Abstract

Angiosperms are characterized by the phenomenon of double fertilization with Podostemaceae as an exception that appears to extend to the entire family. Our earlier work demonstrated the cause of failure of double fertilization and ascertained the occurrence of single fertilization in Dalzellia zeylanica (Tristichoideae, Podostemaceae). In continuation with this work, three more members, i.e., Griffithella hookeriana (Tul.) Warming, Polypleurum stylosum (Wight) Hall, and Zeylanidium lichenoides (Kurz) Engl. (Podostemoideae), have been investigated in the present work.

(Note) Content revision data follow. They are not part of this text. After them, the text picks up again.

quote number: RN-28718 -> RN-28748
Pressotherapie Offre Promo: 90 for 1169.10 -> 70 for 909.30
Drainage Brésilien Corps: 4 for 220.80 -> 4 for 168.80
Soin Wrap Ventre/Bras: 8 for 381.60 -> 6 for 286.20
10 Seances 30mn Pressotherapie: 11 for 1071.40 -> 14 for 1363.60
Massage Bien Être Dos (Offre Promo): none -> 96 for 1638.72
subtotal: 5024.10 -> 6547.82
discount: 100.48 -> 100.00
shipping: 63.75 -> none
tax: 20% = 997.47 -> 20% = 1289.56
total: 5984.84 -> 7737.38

We studied the ontogenetic development of female gametophyte and tracked the path of the two sperm cells from the time of their formation in the pollen tube through their entry into the synergid and gamete fusion. We report the occurrence of a remarkably reduced 3-nucleate, 3-celled mature female gametophyte consisting of an egg cell and two synergids in all the three genera. Interestingly, the central cell is formed during female gametophyte development, but exhibits a species-specific, limited life span, and eventually degenerates prior to the entry of the pollen tube into the synergid, resulting in a failure of double fertilization. Sperm dimorphism on the basis of fluorochrome stainability has been recorded in Z. lichenoides. Further, morphogenetic constraints on the part of male (sperm selection, functional reductionism) and female gametophyte (structural reductionism, inaccessibility of central cell) presumably ensure the failure of double fertilization in these species. Thus, loss of double fertilization in this family is likely a derived condition.